Liquidity Crunch in Banking System Keeps Rates Elevated
The short-term benchmark interest rates stayed elevated at over 32% in the money market as the liquidity crunch in the banking system persisted ahead of the Nigerian Treasury bills auction scheduled for midweek.
The CBN liquidity mop-up actions were reduced as the financial system has already been tightened as a result of the cash reserve ratio, foreign exchange market, and AMCON levy settlement.
This has fueled higher rates for market participants. Cash-rich banks and investment managers boost income from higher rates via some money market-related instruments or placements.

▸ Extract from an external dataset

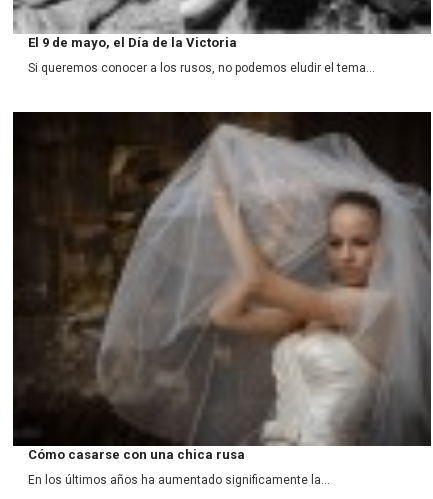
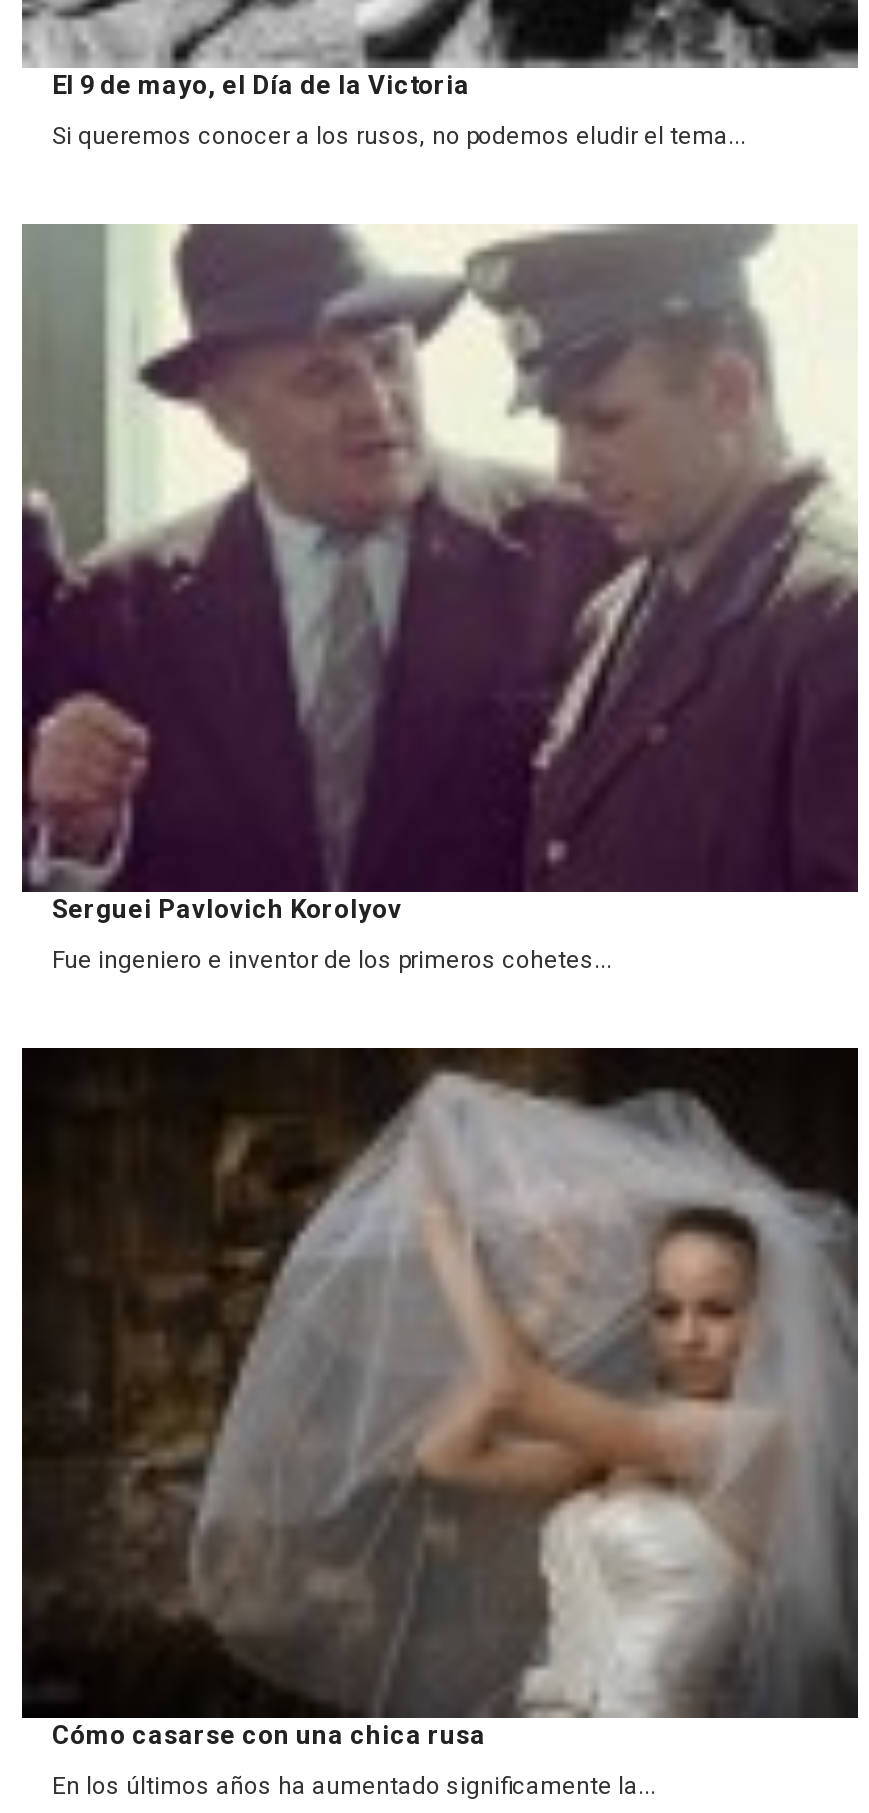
+ [image]
+ Serguei Pavlovich Korolyov
+ Fue ingeniero e inventor de los primeros cohetes...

The market anticipates the Central Bank of Nigeria (CBN) will float N290 billion worth of Treasury bills at its primary market auction scheduled for Wednesday. The amount is expected to be used to refinance maturing bills, which analysts think could be overallotted given the absence of monetary actions in the recent past week.

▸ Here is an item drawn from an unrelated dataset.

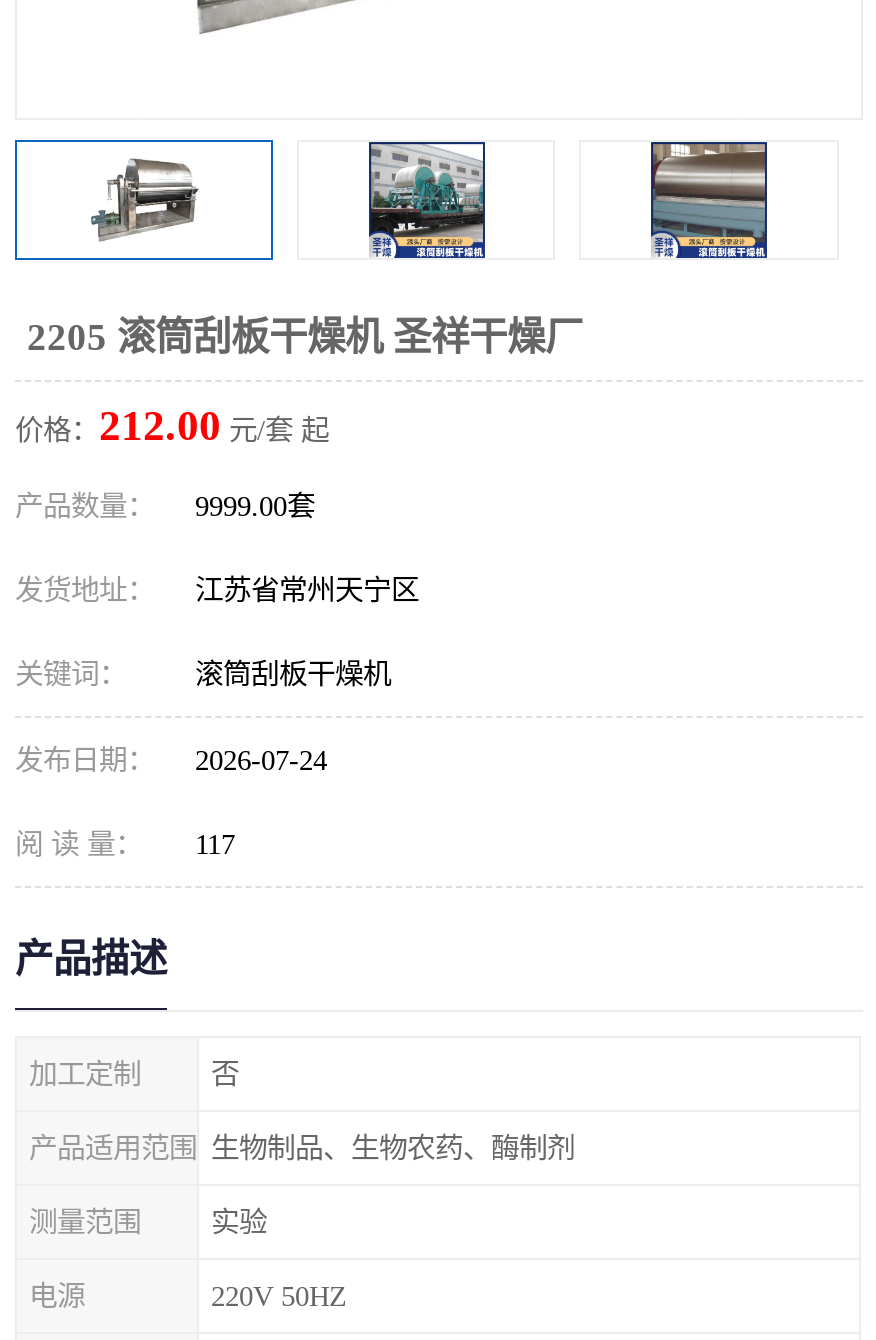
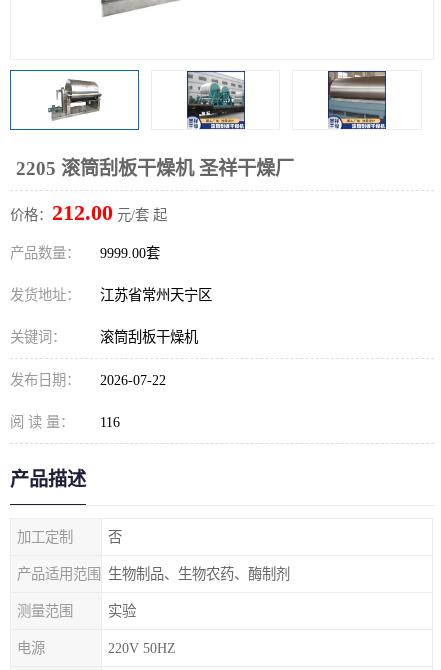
- 发布日期： 2026-07-24
+ 发布日期： 2026-07-22

- 阅 读 量： 117
+ 阅 读 量： 116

Despite a coupon inflow of N74.34 billion on Tuesday, the financial system liquidity remained in deficit at N400.70 billion, AIICO Capital Limited told investors in a note. Banks were noted to have pitched their tents at the CBN standing lending facility (CBN) for borrowing amidst tightening liquidity levels in the market.

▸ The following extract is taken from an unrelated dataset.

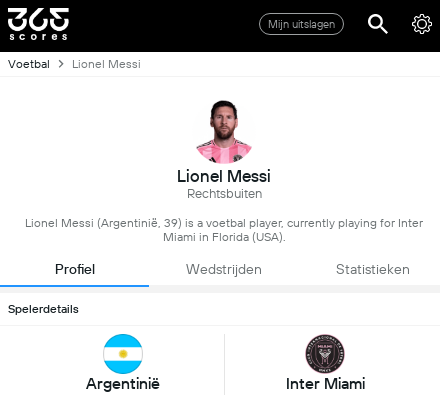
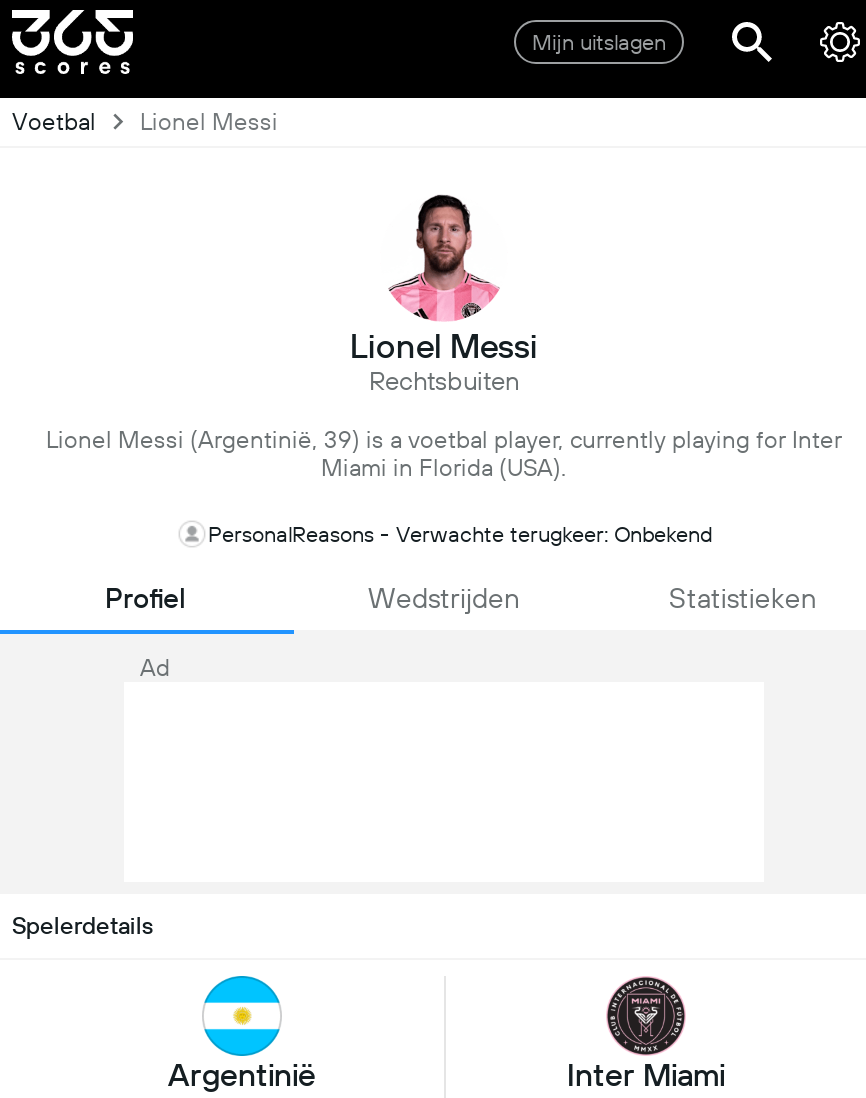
+ PersonalReasons - Verwachte terugkeer: Onbekend

+ Ad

Funding rates were mixed, with the open repo rate (OPR) rising by 8 basis points to 32.50% in the absence of significant inflows, while the overnight lending rate declined by 8 bps to 32.75%.
Analysts said this suggests that short-term interest rates on borrowing will be heavily priced as local deposit money banks with excess liquidity begin to demand higher rates.
The market anticipated coupon inflows of about N29.58 billion to enhance system liquidity. Nonetheless, rates are expected to remain around the same level as investors pay attention to the MPC decision on future liquidity.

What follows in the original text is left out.